Comendador Capiba
O livro conta com apresentação de Ariano Suassuna, prefácio de João Alberto Sobral, além de depoimento de Fernando Machado, de republicação de artigos de Leonardo Dantas Silva, de Aldo Paes Barreto, do próprio Luiz Felipe e um da minha autoria
O título em epígrafe dá nome ao livro, recém-lançado, de autoria do jornalista e escritor Luiz Felipe Moura, infatigável nas pesquisas realizadas sobre Lourenço da Fonseca Barbosa, o nosso – nossíssimo – Capiba, em boa hora de volta à cena cultural de Pernambuco, após alguns anos no esquecimento causado, ora pela pandemia, ora pelo desatino do recifense que não tem por costume cultuar os valores da inteligência pernambucana.
O livro conta com apresentação de Ariano Suassuna, prefácio de João Alberto Sobral, além de depoimento de Fernando Machado, de republicação de artigos de Leonardo Dantas Silva, de Aldo Paes Barreto, do próprio Luiz Felipe e um da minha autoria.
Luiz Felipe, mais do que colega de Capiba no Banco do Brasil, gozou de sua amizade durante grande parte da vida do músico e compositor de Surubim, recifensizado, amoroso e, à Joaquim Nabuco, um cativo do Recife.
Por coincidência, guardadas as devidas proporções, também pertenci a esse enlace de muita amizade e admiração. Dele e de Zezita Barbosa, de há muito sua viúva, mas esposa-companheira, partícipe de sua vida social e cultural, afetuosamente solidária.
Moura reuniu vasto material jornalístico veiculado nos jornais de nosso Estado, como também, para deleite dos seus leitores, publica várias das tiradas desse menino traquino, pelo que ganhou, na infância, o carinhoso apelido de Capiba, que tinha o humor na ponta da língua.
O casal Capiba tinha por hábito, aos domingos, almoçar no então Porcão, churrascaria de Boa Viagem, muito bem frequentada. Alternativamente, éramos convidados, eu e Elaine, para esse cometimento gastronômico regado a deliciosa conversa.
Num desses encontros dominicais, na saída, fomos afetivamente chamados por ele à sua casa, na Rua Barão de Itamaracá, 369, no Espinheiro. Após algumas rodadas de Limoncello, licor fino de limão siciliano, veio, sob o testemunho de Zezita e Elaine, o pedido de Capiba, mais ou menos com as seguintes palavras: – “nego, vou te falar uma coisa: na minha sepultura, peço-lhe colocar o seguinte epitáfio: De saudade, a gente vive / De saudade se morre também. / Se eu tiver que morrer um dia / Eu prefiro morrer de saudade.” Desejo realizado, coloca Felipe Moura na contracapa do seu precioso livro.

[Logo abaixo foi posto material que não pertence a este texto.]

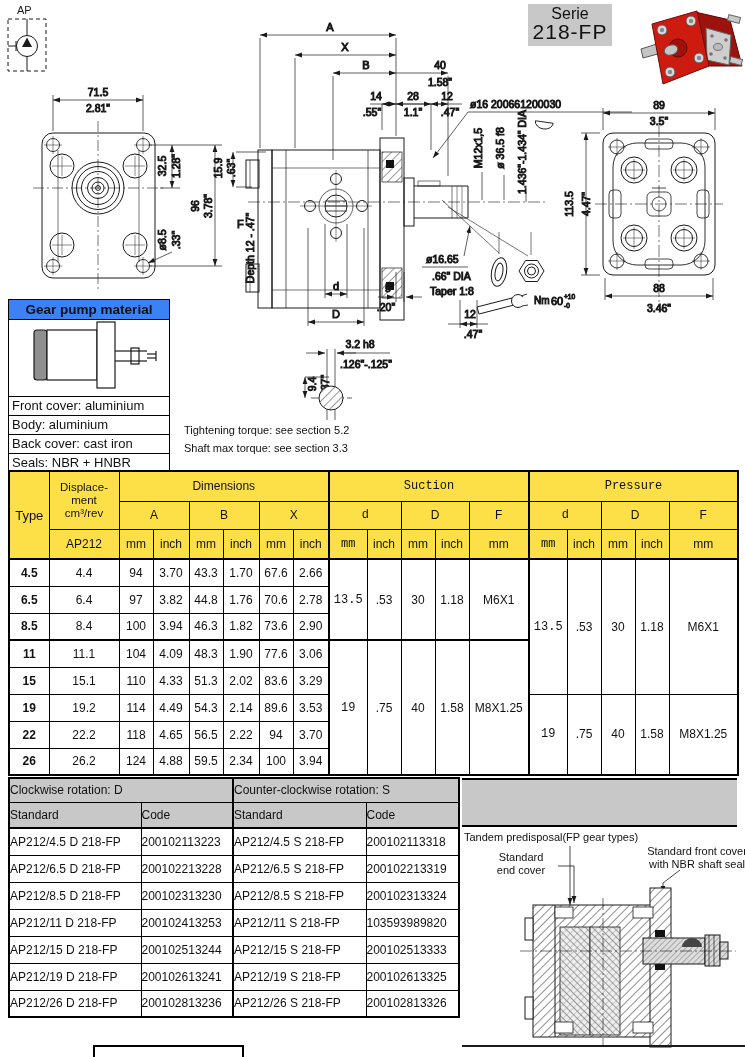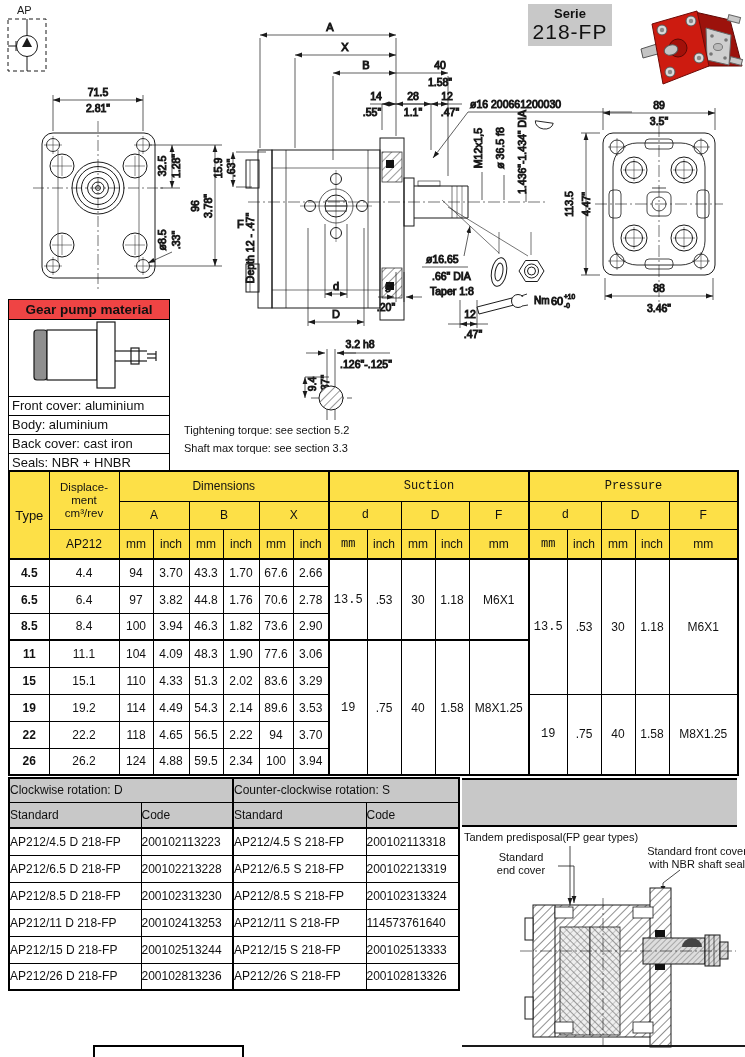--- a/index.html
+++ b/index.html
@@ -9,7 +9,7 @@
   svg text{font-family:"Liberation Sans",sans-serif;fill:#1a1a1a;}
   
   #serie{left:528px;top:4px;width:84px;height:42px;background:#c8c8c8;text-align:center;}
-  #serie .l1{font-size:13px;line-height:15px;padding-top:2px;font-weight:bold;}
+  #serie .l1{font-size:16px;line-height:15px;padding-top:2px;}
   #serie .l2{font-size:21px;line-height:22px;letter-spacing:1px;}
   
   #matbox{left:8px;top:299px;width:160px;border:1px solid #000;background:#fff;}

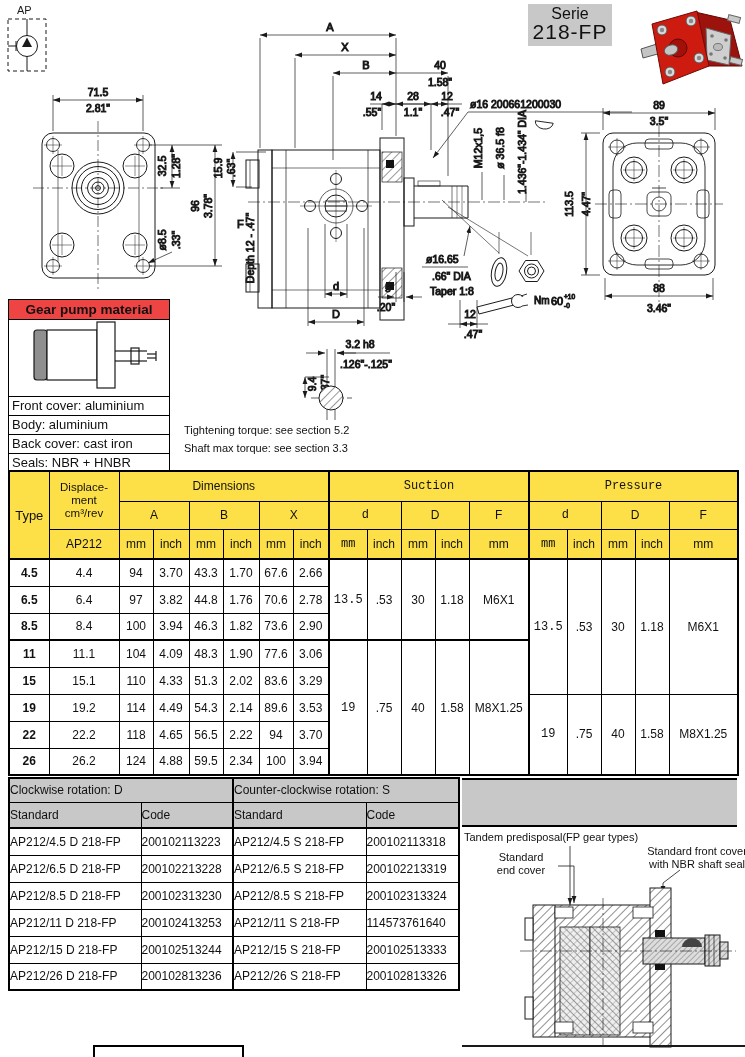--- a/index.html
+++ b/index.html
@@ -13,7 +13,7 @@
   #serie .l2{font-size:21px;line-height:22px;letter-spacing:1px;}
   
   #matbox{left:8px;top:299px;width:160px;border:1px solid #000;background:#fff;}
-  #matbox .title{background:#ef4444;border-bottom:1px solid #000;text-align:center;
+  #matbox .title{background:#3b82f6;border-bottom:1px solid #000;text-align:center;
                  font-size:13.5px;font-weight:bold;line-height:19px;}
   #matbox .mrow{border-top:1px solid #000;font-size:13px;line-height:18px;padding-left:3px;white-space:nowrap;}
   

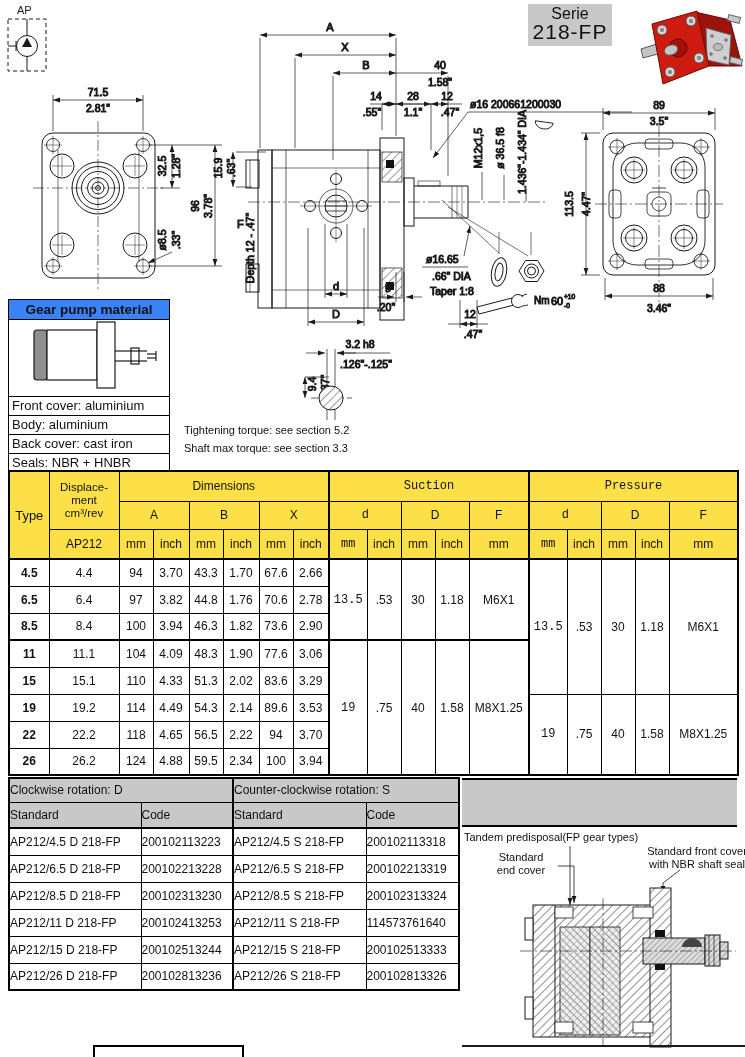--- a/index.html
+++ b/index.html
@@ -642,7 +642,7 @@
     <td>AP212/11 D 218-FP</td>
     <td>200102413253</td>
     <td class="bl2">AP212/11 S 218-FP</td>
-    <td>114573761640</td>
+    <td>103593989820</td>
   </tr>
   <tr style="height:27px">
     <td>AP212/15 D 218-FP</td>

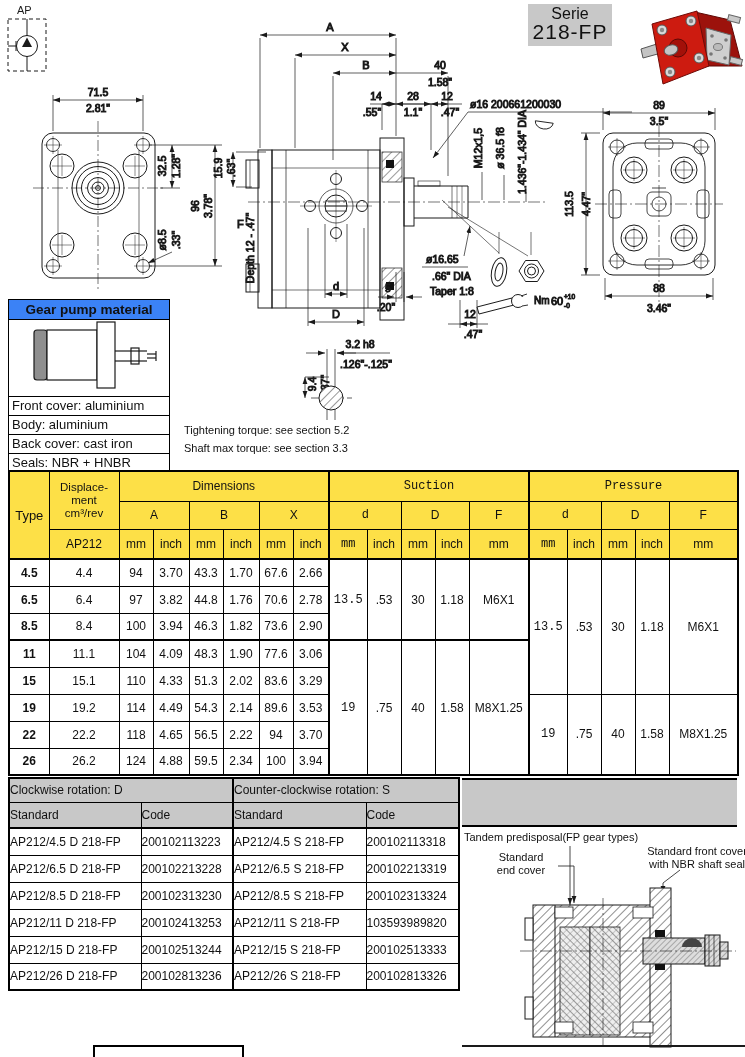--- a/index.html
+++ b/index.html
@@ -651,6 +651,12 @@
     <td>200102513333</td>
   </tr>
   <tr style="height:27px">
+    <td>AP212/19 D 218-FP</td>
+    <td>200102613241</td>
+    <td class="bl2">AP212/19 S 218-FP</td>
+    <td>200102613325</td>
+  </tr>
+  <tr style="height:27px">
     <td>AP212/26 D 218-FP</td>
     <td>200102813236</td>
     <td class="bl2">AP212/26 S 218-FP</td>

Felipe, que anotou quase todos os casos e causos relatados pelo biografado, um deles causou frisson: Capiba chegou numa roda de conversa e o seu chefe no Banco do Brasil estava relatando a doença da esposa, quando disse: ela já tomou injeção de mofina, já tomou corticoide, anti-inflamatório, não sei mais o que falta tomar. Capiba chegou e disse: está faltando tomar no dito cujo.
As pessoas se dispersaram para surpresa do autor da frase, que somente depois ficou sabendo da gafe cometida. No seu livro de Ocorrências, Capiba dá um conselho: não entre no meio de conversa, você poderá passar por vexame.
De uma feita, aí sou eu quem conta, acompanhando Capiba em cima de um trio elétrico, num desfile do Galo da Madrugada, ele me diz: – nego, estou passando mal. Sabendo-o portador de cardiopatia grave, desci, com ele, do trio e atravessamos o mar de gente rumo à emergência hospitalar.
Nessa travessia, contei com o apoio dos militares da Polícia Militar de Pernambuco, que o carregaram pelos braços. O emocionante foi a reverência do povo abrindo espaços, corredores, à passagem do grande compositor de frevos do nosso Estado, também compositor de valsas, tangos, canções, até de música erudita.
Confesso, leitor, levei um baita susto, mas a reverência do povo foi um espetáculo emocionante e comovedor.
No hospital, o cardiologista atestou alto e em bom som: não tem nada, você está bem. Ele, de pronto, virou-se para mim e disse: – nego, vamos voltar para o Galo? Com o coração cortado, disse-lhe: não, Capiba, vamos para a sua casa descansar, é mais prudente. Fomos!
No dia 31 de dezembro de 1997, por vontade de Deus, Capiba foi passar o réveillon no céu, frevando à direita do Pai, após 93 carnavais, deixando um legado que é “Madeira que cupim não rói.”
Roberto Pereira, ex-secretário de Educação e Cultura de Pernambuco e membro da Academia Brasileira de Eventos e Turismo (Abevt).